Museu da Inconfidência abre mostra com mulheres no centro da história
Museu da Inconfidência, em Ouro Preto, abre mostra 'Sala da vida privada' aos 82 anos, com obras de três artistas contemporâneas e acervo do Brasil-Colônia. Abertura neste sábado (5), com entrada franca.
O Museu da Inconfidência, em Ouro Preto, completa 82 anos e abre neste sábado (5) a mostra coletiva "Sala da vida privada". A exposição propõe um diálogo entre objetos do acervo ligados às vidas social e privada no Brasil-Colônia e trabalhos contemporâneos, com leitura crítica sobre a relação das mulheres com os espaços domésticos.
Inaugurado em 1944, o museu é um dos mais visitados do país, com média de 350 mil visitantes por ano. A mostra integra o Programa de Exposições 2026 e fica em cartaz até 8 de novembro, com obras de Carol Ambrósio (1981), Poliana Toussaint (1980) e Tathyana Santiago (1987). A entrada é franca, com visitação das 14h às 17h, mediante agendamento prévio.
A curadoria é de Carla Farias Cruz, que destaca o papel do plano museológico 2025-2029: "O plano foi pensado para dar voz ao que foi silenciado". A exposição também coloca em diálogo a produção de mulheres do Brasil-Colônia, como a poetisa Bárbara Heliodora (1759-1819) e a ativista Hipólita Jacinta (1748-1828). O anel de noivado de Maria Doroteia Joaquina de Seixas Brandão (1767-1853), musa de "Marília de Dirceu", está entre os objetos preservados.
A mostra é realizada em parceria com a WG Galeria. A artista têxtil Poliana Toussaint, natural de Belo Horizonte e residente na França, explica: "Eu quis trazer o bordado para a arte contemporânea para tirá-lo daquela ideia de uma mulher silenciada e subordinada". Ela desenvolveu técnica própria com 90% dos fios de origem reciclada. Carol Ambrósio trabalha com assemblages e reutilização de materiais; Tathyana Santiago, arquiteta, usa cera de abelha em suas telas, em referência aos doces do período colonial.
O museu funciona em regime especial, com a sala de longa exposição fechada na sede, mas a mostra pode ser visitada normalmente.
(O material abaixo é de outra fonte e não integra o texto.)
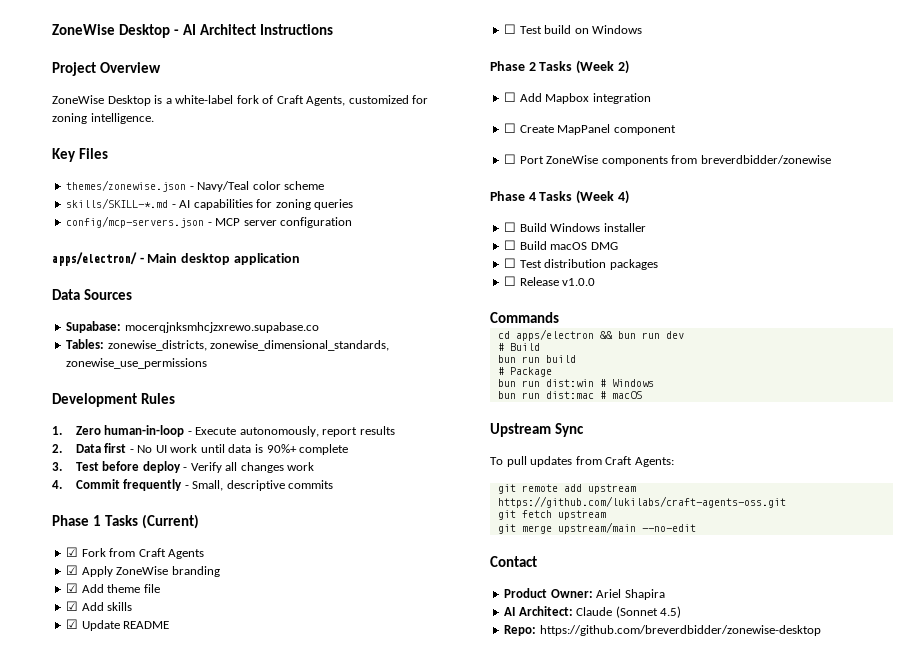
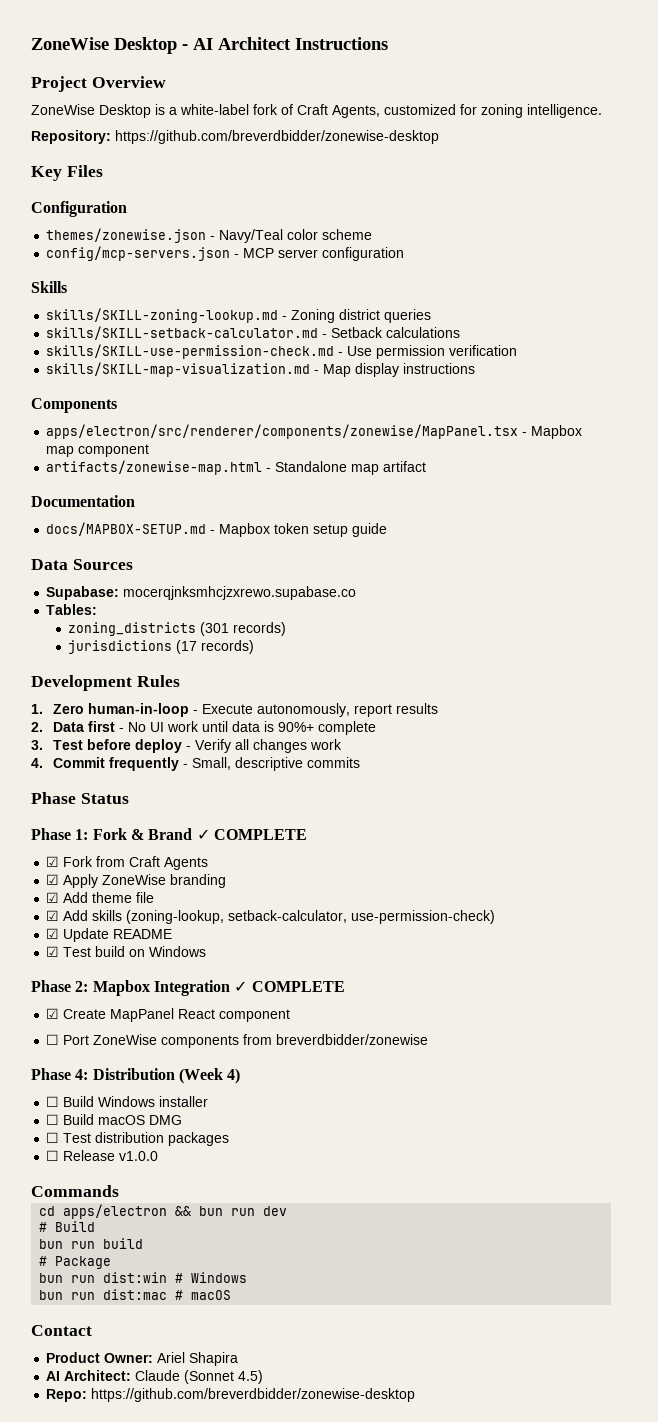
+ Repository: https://github.com/breverdbidder/zonewise-desktop
+ Configuration
- skills/SKILL-*.md - AI capabilities for zoning queries
- apps/electron/ - Main desktop application
+ Skills
+ skills/SKILL-zoning-lookup.md - Zoning district queries
+ skills/SKILL-setback-calculator.md - Setback calculations
+ skills/SKILL-use-permission-check.md - Use permission verification
+ skills/SKILL-map-visualization.md - Map display instructions
+ Components
+ apps/electron/src/renderer/components/zonewise/MapPanel.tsx - Mapbox map component
+ artifacts/zonewise-map.html - Standalone map artifact
+ Documentation
+ docs/MAPBOX-SETUP.md - Mapbox token setup guide
- Tables: zonewise_districts, zonewise_dimensional_standards, zonewise_use_permissions
+ Tables:
+ zoning_districts (301 records)
+ jurisdictions (17 records)
- Phase 1 Tasks (Current)
+ Phase Status
+ Phase 1: Fork & Brand ✓ COMPLETE
- ☑ Add skills
+ ☑ Add skills (zoning-lookup, setback-calculator, use-permission-check)
- ☐ Test build on Windows
+ ☑ Test build on Windows
- Phase 2 Tasks (Week 2)
- ☐ Add Mapbox integration
- ☐ Create MapPanel component
+ Phase 2: Mapbox Integration ✓ COMPLETE
+ ☑ Create MapPanel React component
- Phase 4 Tasks (Week 4)
+ Phase 4: Distribution (Week 4)
- Upstream Sync
- To pull updates from Craft Agents:
- git remote add upstream https://github.com/lukilabs/craft-agents-oss.git
- git fetch upstream
- git merge upstream/main --no-edit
A inauguração inclui roda de conversa com as artistas e a pesquisadora Viviane Soares Aguiar, pós-doutoranda do Museu Paulista/USP. Para quem vive em Minas, a exposição reforça o papel do museu como espaço de debate sobre identidade e gênero, com entrada gratuita que amplia o acesso à cultura na região agenda cultural em Ouro Preto.